RECORDS SHOWN:

↓↓↓

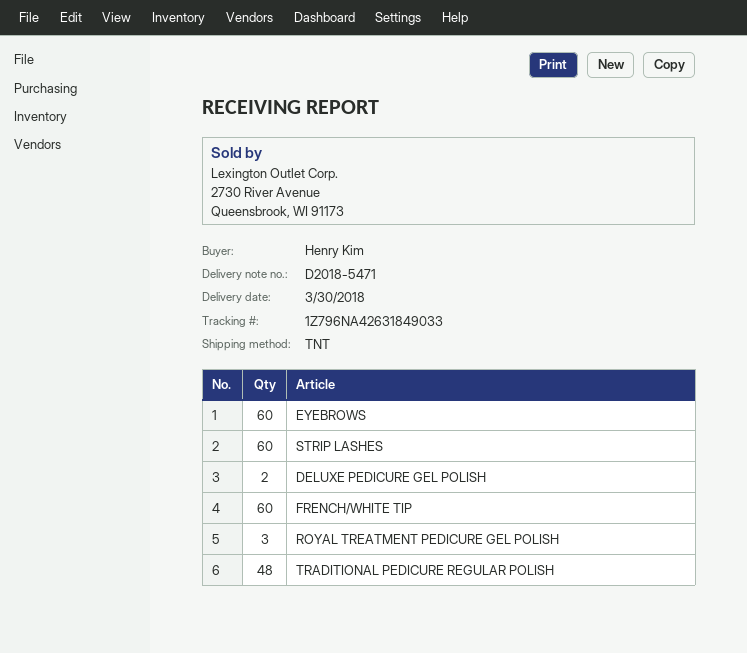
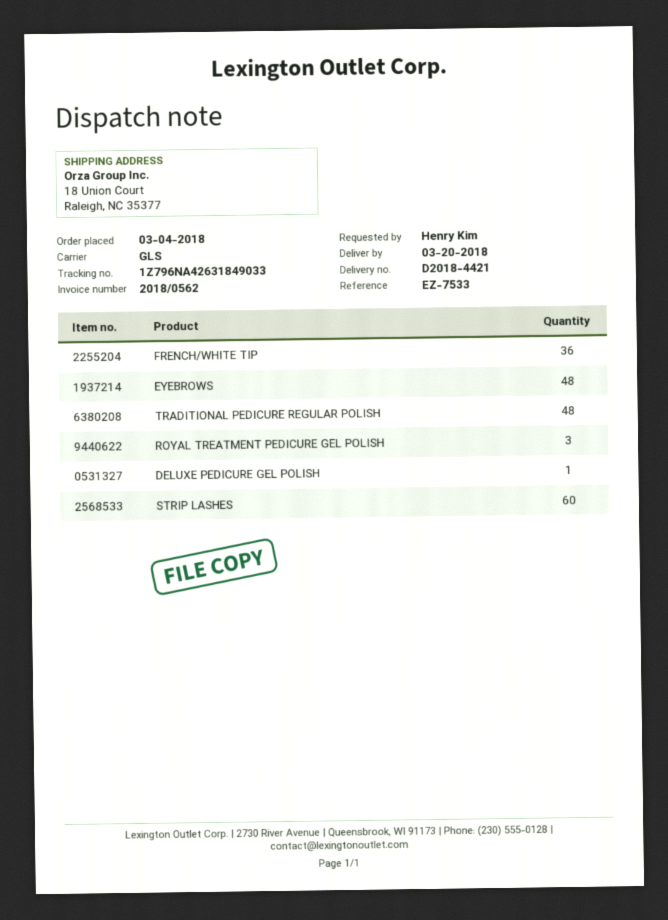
delivery note number: D2018-5471 -> D2018-4421
delivery date: 2018-03-30 -> 2018-03-20
shipping method: TNT -> GLS
EYEBROWS: 60 -> 48
DELUXE PEDICURE GEL POLISH: 2 -> 1
FRENCH/WHITE TIP: 60 -> 36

↑↑↑

WORK ITEM: Output the data verbatim, images excluded.

SOLUTION FOR THIS EXERCISE:
delivery note number: D2018-5471 -> D2018-4421
delivery date: 2018-03-30 -> 2018-03-20
shipping method: TNT -> GLS
EYEBROWS: 60 -> 48
DELUXE PEDICURE GEL POLISH: 2 -> 1
FRENCH/WHITE TIP: 60 -> 36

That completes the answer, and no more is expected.